Miró las muletas que había dejado sobre cubierta, al lado de su tumbona. Ese día llevaba una de sus típicas camisetas blancas y unos pantalones cortos que dejaban al descubierto la venda elástica de su rodilla.


Pedro, acerca de lo de ayer…


Giró la cabeza. Las gafas de sol le ocultaban los ojos, pero su tensión resultaba evidente por la manera que tenía de apretar la mandíbula.


—¿Sí?


—Quería darte las gracias.


—¿Por qué?


—Por haberme salvado la vida.


—De nada —volvió a mirar hacia la piscina—. También salvé la de Sebastián.


—Lo sé.


—¿Fue por eso por lo que me besaste?


Debería haber previsto que no podría evitar aquella pregunta para siempre. Le habría gustado mentirle. Nada más fácil que decirle que lo había besado por gratitud, y sin embargo…


—¿Por qué me besaste, Paula?


Se puso sus gafas de sol y se estiró en la tumbona.


—Porque me apeteció.


—Estabas alterada.


—Por supuesto que estaba alterada. Pudieron haberte matado.


—Eso habría resuelto tu problema con la custodia de Sebastian.


Paula se incorporó rápidamente y bajó los pies. Había intentado ser paciente con su mal humor, pero parecía como si la estuviera provocando a propósito.


—¿Cómo te atreves a bromear con eso? ¿Y cómo puedes insinuar siquiera que me gustaría que te pasara algo así? Te confieso que en algún momento me han entrado ganas de darte una bofetada, pero jamás se me ocurriría…


—¿Así que me besaste porque estabas alterada y agradecida?


—Bueno, no puede decirse que estuviera loca de deseo… tenías un aspecto terrible. Lo sigues teniendo. Como si…


—¿Cómo si me hubiera atropellado un coche?


—Te he dicho que no bromees con ello. He visto cómo te tambaleabas cuando llegaste. Para cuando te sentaste, estabas a punto de caerte al suelo. Deberías haber pedido una silla de ruedas en lugar de esas muletas.


—Estoy acostumbrado a andar con muletas. Hace un par de años me lesioné las dos rodillas jugando al fútbol.


—Te estás haciendo el héroe porque no quieres que Sebastian se dé cuenta de la gravedad de tus lesiones.


—¿El héroe? Yo soy un simple profesor de instituto, Paula.
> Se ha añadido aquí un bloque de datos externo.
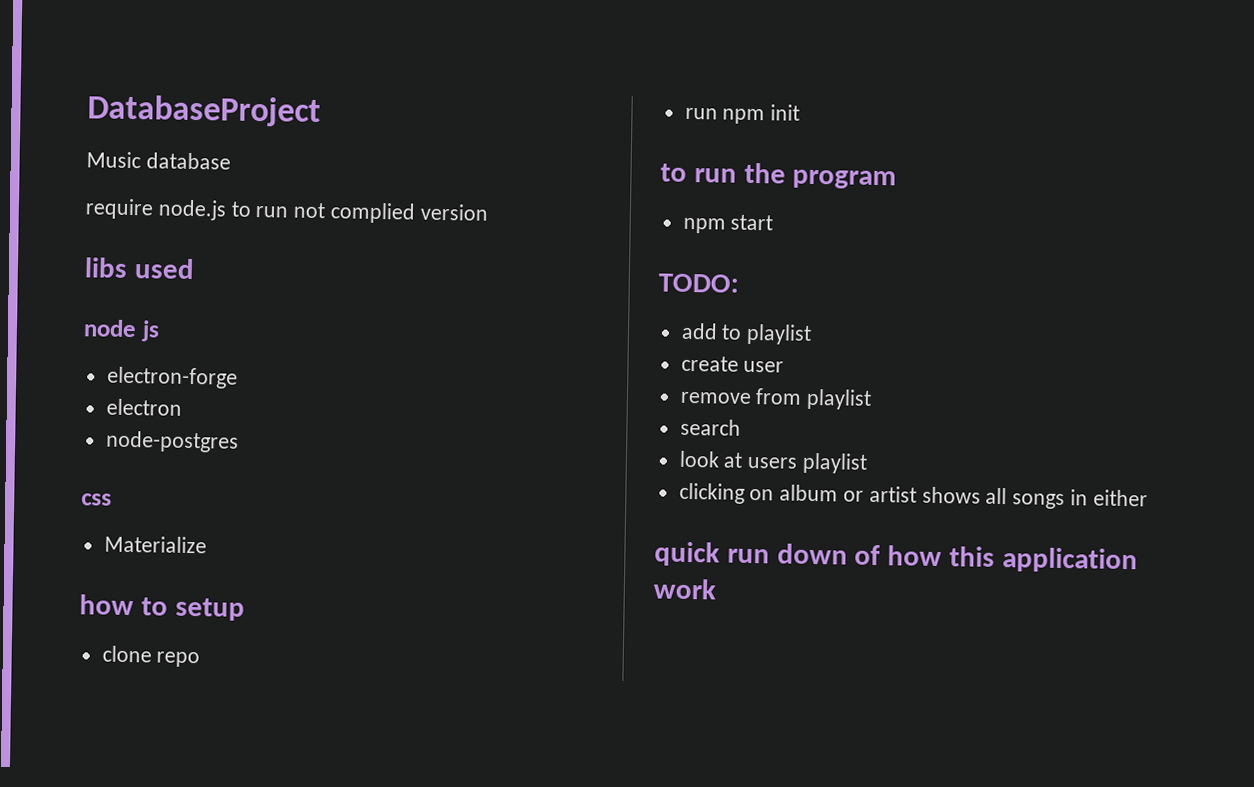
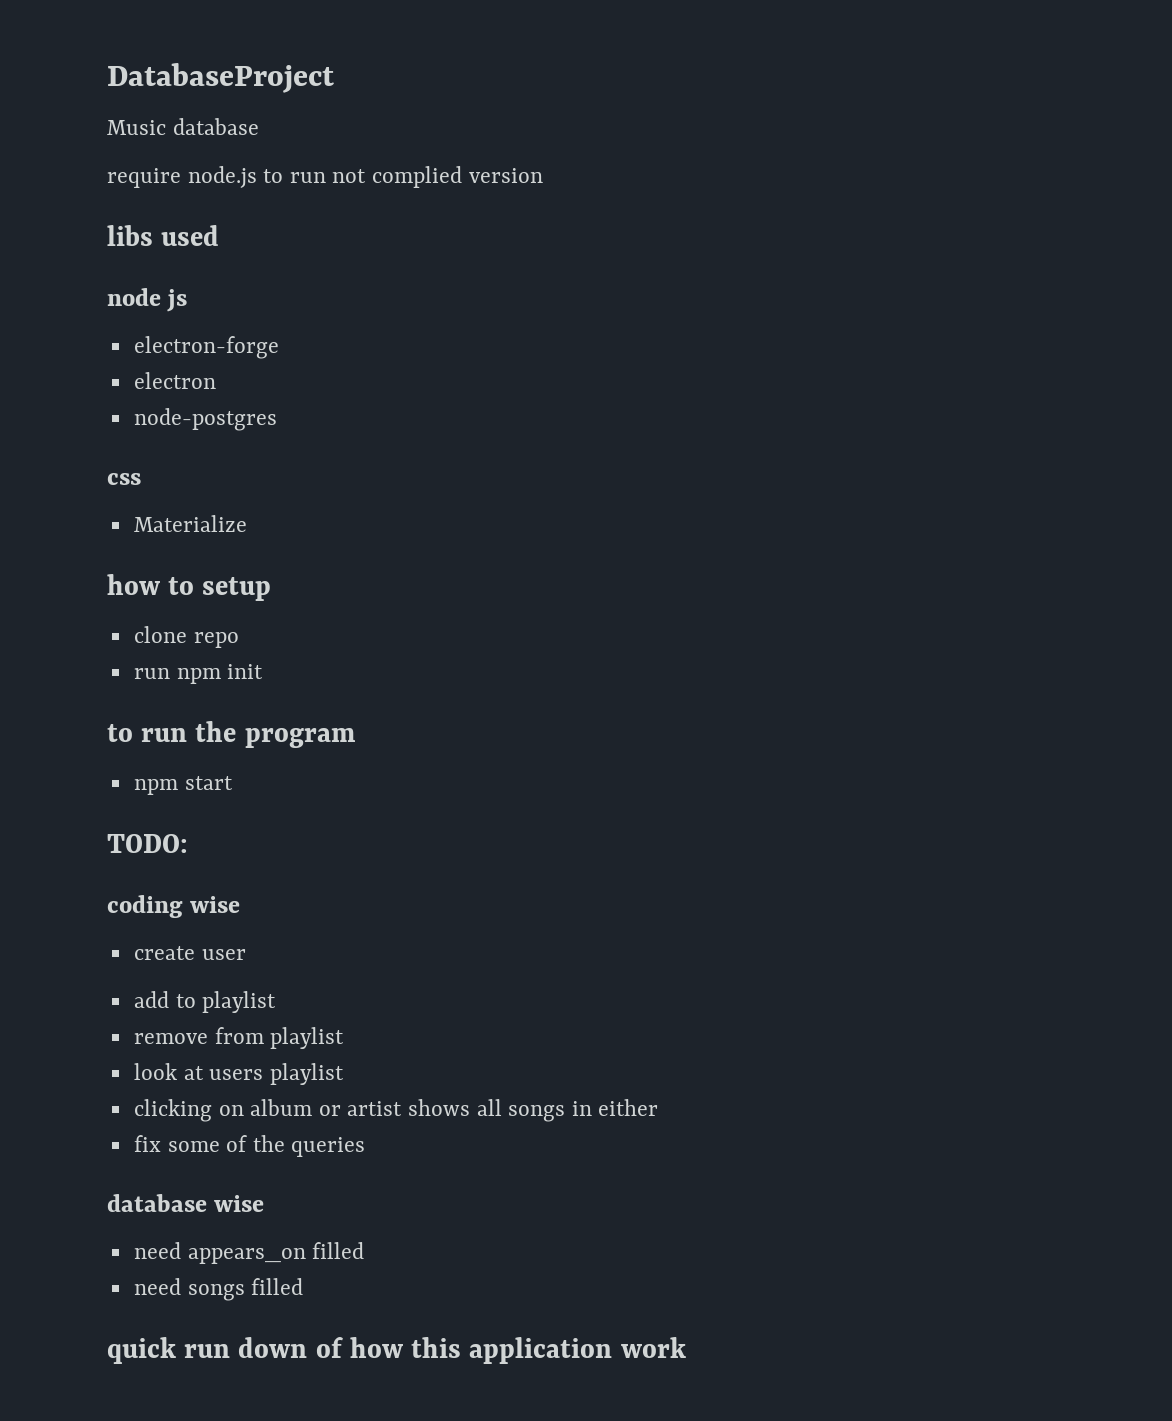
(739, 283) none -> [107,895,241,918] [133,946,246,960] // coding wise // create user
[680,355,785,373] // create user -> (277, 1002) none
[679,418,741,436] // search -> (345, 1038) none
(1148, 498) none -> [133,1135,366,1157] [107,1194,265,1212] [133,1242,365,1264] [133,1278,304,1301] // fix some of the queries // database wise // need appears_on filled // need songs filled

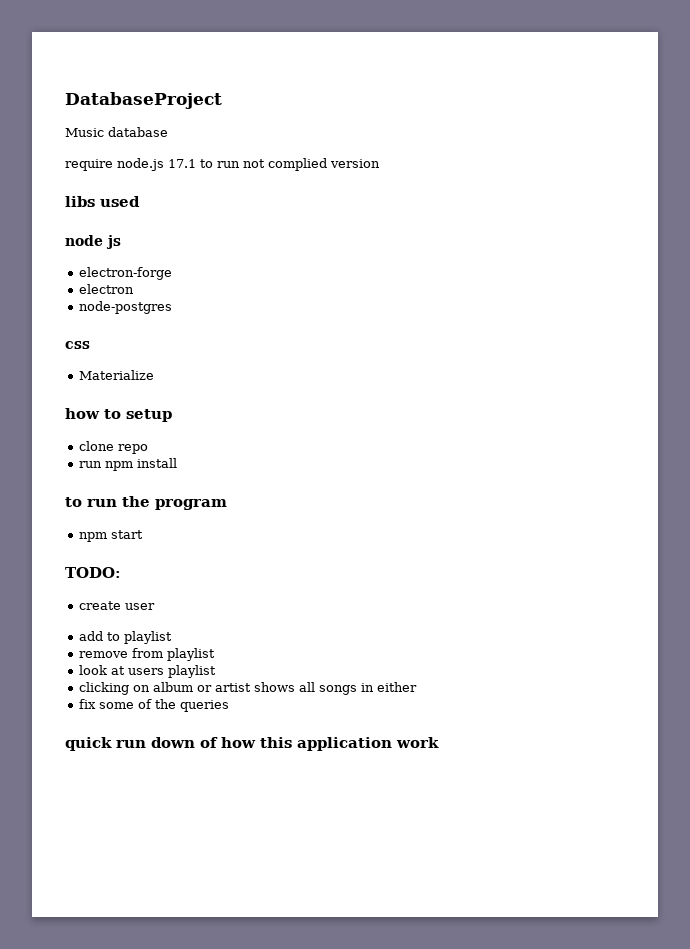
(257, 177) none -> [168,159,196,168] 17.1
[227,664,264,679] init -> [137,458,178,468] install
[107,895,241,918] // coding wise -> (121, 572) none
[107,1194,265,1212] [133,1242,365,1264] [133,1278,304,1301] // database wise // need appears_on filled // need songs filled -> (230, 706) none

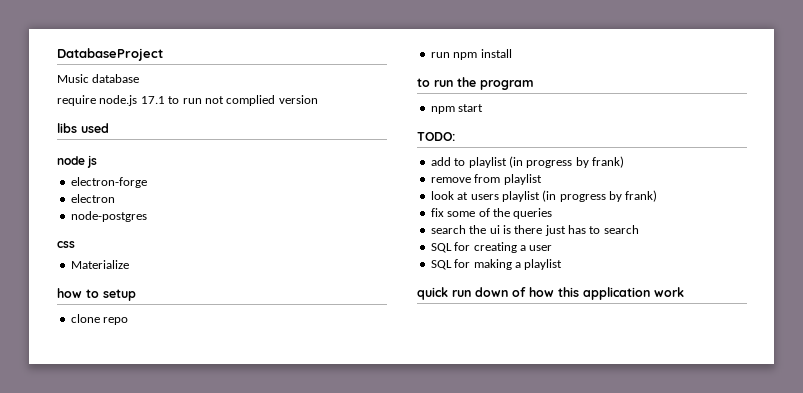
[79,601,156,610] // create user -> (455, 136) none
(173, 637) none -> [508,156,624,168] (in progress by frank)
[79,682,418,695] // clicking on album or artist shows all songs in either -> [542,190,658,202] (in progress by frank)
(230, 706) none -> [430,225,639,236] [430,242,553,253] [430,259,563,270] // search the ui is there just has to search // SQL for creating a user // SQL for making a playlist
Cinco días atrás, ella había pensado lo mismo. Había creído que era gris, flojo y aburrido, y se había equivocado de medio a medio. Cada día le revelaba una nueva faceta de su fortaleza, que no solamente era física.


—¿Tienes algún novio esperándote en Moscú? —le preguntó él de pronto.


—¿Por qué?


—Dijiste que el matrimonio no era para ti, pero eso no significa que no haya un hombre en tu vida. ¿Cómo encajará eso en tus planes para hacerte cargo de Sebastián?


Paula suspiró. Otra vez habían vuelto a la competición, a ver quién se anotaba más puntos.


—No tengo novio.


—Me cuesta creerlo. Yo había imaginado que una persona de tu carácter tendría un ejército de admiradores.


Esa vez fue ella la que se revolvió:
—En mi experiencia, es precisamente ese carácter lo último que suelen buscar los hombres en una mujer. Todavía no he conocido a ninguno que le haya interesado cómo soy realmente.


—¿Y qué es lo que les interesa?


—Mi chequera.


—Sigo diciendo que me cuesta creerlo, Paula.


—Sucede que mi chequera está excepcionalmente bien dotada, Pedro.


—Una chequera no te calienta por las noches.


—Pero sí paga las facturas. Disfruto de mi independencia y no tengo tiempo para los hombres.


—Pues con ese traje de baño no te faltarán pretendientes.